[Given data Boundary: Start]

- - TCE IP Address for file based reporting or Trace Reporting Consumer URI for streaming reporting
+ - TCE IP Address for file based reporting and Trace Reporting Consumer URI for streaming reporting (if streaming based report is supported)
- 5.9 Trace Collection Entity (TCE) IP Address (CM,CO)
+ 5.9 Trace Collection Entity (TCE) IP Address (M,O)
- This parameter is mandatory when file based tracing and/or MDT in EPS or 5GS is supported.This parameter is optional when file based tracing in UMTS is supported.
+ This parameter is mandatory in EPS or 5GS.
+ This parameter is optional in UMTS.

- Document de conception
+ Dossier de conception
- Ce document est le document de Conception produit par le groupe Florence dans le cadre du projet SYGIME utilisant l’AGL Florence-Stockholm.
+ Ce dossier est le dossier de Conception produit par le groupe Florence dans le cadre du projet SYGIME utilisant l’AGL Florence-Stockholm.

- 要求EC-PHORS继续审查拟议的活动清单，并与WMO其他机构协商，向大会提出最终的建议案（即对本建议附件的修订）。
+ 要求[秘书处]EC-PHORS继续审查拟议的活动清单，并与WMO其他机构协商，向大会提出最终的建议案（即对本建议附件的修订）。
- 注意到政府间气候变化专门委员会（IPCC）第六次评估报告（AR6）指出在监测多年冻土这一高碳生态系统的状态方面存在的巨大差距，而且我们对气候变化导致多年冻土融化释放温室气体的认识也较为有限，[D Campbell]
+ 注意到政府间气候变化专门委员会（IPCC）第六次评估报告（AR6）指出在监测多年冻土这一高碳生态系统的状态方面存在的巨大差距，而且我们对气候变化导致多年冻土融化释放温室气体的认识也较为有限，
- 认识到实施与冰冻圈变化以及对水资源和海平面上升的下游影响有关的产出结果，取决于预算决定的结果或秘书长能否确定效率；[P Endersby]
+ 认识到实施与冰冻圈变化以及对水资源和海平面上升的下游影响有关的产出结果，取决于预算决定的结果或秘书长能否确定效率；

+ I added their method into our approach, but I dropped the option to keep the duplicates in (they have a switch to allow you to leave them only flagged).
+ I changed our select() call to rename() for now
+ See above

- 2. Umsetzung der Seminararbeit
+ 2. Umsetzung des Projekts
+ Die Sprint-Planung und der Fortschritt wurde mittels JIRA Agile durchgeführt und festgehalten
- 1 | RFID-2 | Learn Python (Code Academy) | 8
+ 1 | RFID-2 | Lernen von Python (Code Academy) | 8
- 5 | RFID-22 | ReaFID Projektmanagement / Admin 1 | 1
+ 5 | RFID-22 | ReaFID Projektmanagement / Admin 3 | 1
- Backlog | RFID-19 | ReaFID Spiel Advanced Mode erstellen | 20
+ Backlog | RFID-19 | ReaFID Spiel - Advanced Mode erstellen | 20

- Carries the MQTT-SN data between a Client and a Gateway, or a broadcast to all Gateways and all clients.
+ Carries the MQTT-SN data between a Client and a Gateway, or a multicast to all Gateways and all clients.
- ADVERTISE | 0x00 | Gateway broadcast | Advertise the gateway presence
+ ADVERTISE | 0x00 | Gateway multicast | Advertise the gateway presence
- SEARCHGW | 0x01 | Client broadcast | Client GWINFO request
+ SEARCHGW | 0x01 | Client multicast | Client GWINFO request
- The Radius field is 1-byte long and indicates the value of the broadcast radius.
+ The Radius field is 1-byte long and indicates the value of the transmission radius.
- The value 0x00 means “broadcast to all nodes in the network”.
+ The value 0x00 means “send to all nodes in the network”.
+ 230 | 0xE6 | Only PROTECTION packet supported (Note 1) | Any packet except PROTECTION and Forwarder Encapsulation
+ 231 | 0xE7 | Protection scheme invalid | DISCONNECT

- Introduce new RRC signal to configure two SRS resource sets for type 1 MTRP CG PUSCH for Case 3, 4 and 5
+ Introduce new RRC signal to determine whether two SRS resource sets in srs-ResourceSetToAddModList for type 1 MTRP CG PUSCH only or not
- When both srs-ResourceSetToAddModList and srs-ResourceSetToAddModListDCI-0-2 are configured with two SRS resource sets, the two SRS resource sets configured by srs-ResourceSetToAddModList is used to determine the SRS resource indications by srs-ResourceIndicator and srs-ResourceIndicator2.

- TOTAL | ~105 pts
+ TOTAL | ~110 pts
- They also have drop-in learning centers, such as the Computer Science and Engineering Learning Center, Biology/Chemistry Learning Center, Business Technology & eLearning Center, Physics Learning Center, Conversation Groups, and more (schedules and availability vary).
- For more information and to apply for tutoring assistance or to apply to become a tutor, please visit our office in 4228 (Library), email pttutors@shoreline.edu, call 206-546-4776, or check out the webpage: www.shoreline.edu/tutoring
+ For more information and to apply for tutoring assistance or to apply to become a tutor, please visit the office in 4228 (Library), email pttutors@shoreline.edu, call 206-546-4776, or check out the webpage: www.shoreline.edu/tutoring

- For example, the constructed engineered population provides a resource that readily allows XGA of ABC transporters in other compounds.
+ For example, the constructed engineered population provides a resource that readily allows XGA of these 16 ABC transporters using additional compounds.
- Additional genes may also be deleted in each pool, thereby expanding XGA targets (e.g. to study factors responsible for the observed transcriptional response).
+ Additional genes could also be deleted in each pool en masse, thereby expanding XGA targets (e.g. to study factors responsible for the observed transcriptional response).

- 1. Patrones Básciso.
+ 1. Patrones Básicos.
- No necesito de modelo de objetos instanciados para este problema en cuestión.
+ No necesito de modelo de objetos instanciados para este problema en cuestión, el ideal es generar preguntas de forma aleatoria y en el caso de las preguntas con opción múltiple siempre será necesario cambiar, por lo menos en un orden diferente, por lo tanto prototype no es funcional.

[Given data Boundary: End]

* [Work item]:
The first line of the records begins the span, and the line containing "- Backlog |" ends it. Reproduce that span exactly, both ends included.

* [Task output]:
- - TCE IP Address for file based reporting or Trace Reporting Consumer URI for streaming reporting
+ - TCE IP Address for file based reporting and Trace Reporting Consumer URI for streaming reporting (if streaming based report is supported)
- 5.9 Trace Collection Entity (TCE) IP Address (CM,CO)
+ 5.9 Trace Collection Entity (TCE) IP Address (M,O)
- This parameter is mandatory when file based tracing and/or MDT in EPS or 5GS is supported.This parameter is optional when file based tracing in UMTS is supported.
+ This parameter is mandatory in EPS or 5GS.
+ This parameter is optional in UMTS.

- Document de conception
+ Dossier de conception
- Ce document est le document de Conception produit par le groupe Florence dans le cadre du projet SYGIME utilisant l’AGL Florence-Stockholm.
+ Ce dossier est le dossier de Conception produit par le groupe Florence dans le cadre du projet SYGIME utilisant l’AGL Florence-Stockholm.

- 要求EC-PHORS继续审查拟议的活动清单，并与WMO其他机构协商，向大会提出最终的建议案（即对本建议附件的修订）。
+ 要求[秘书处]EC-PHORS继续审查拟议的活动清单，并与WMO其他机构协商，向大会提出最终的建议案（即对本建议附件的修订）。
- 注意到政府间气候变化专门委员会（IPCC）第六次评估报告（AR6）指出在监测多年冻土这一高碳生态系统的状态方面存在的巨大差距，而且我们对气候变化导致多年冻土融化释放温室气体的认识也较为有限，[D Campbell]
+ 注意到政府间气候变化专门委员会（IPCC）第六次评估报告（AR6）指出在监测多年冻土这一高碳生态系统的状态方面存在的巨大差距，而且我们对气候变化导致多年冻土融化释放温室气体的认识也较为有限，
- 认识到实施与冰冻圈变化以及对水资源和海平面上升的下游影响有关的产出结果，取决于预算决定的结果或秘书长能否确定效率；[P Endersby]
+ 认识到实施与冰冻圈变化以及对水资源和海平面上升的下游影响有关的产出结果，取决于预算决定的结果或秘书长能否确定效率；

+ I added their method into our approach, but I dropped the option to keep the duplicates in (they have a switch to allow you to leave them only flagged).
+ I changed our select() call to rename() for now
+ See above

- 2. Umsetzung der Seminararbeit
+ 2. Umsetzung des Projekts
+ Die Sprint-Planung und der Fortschritt wurde mittels JIRA Agile durchgeführt und festgehalten
- 1 | RFID-2 | Learn Python (Code Academy) | 8
+ 1 | RFID-2 | Lernen von Python (Code Academy) | 8
- 5 | RFID-22 | ReaFID Projektmanagement / Admin 1 | 1
+ 5 | RFID-22 | ReaFID Projektmanagement / Admin 3 | 1
- Backlog | RFID-19 | ReaFID Spiel Advanced Mode erstellen | 20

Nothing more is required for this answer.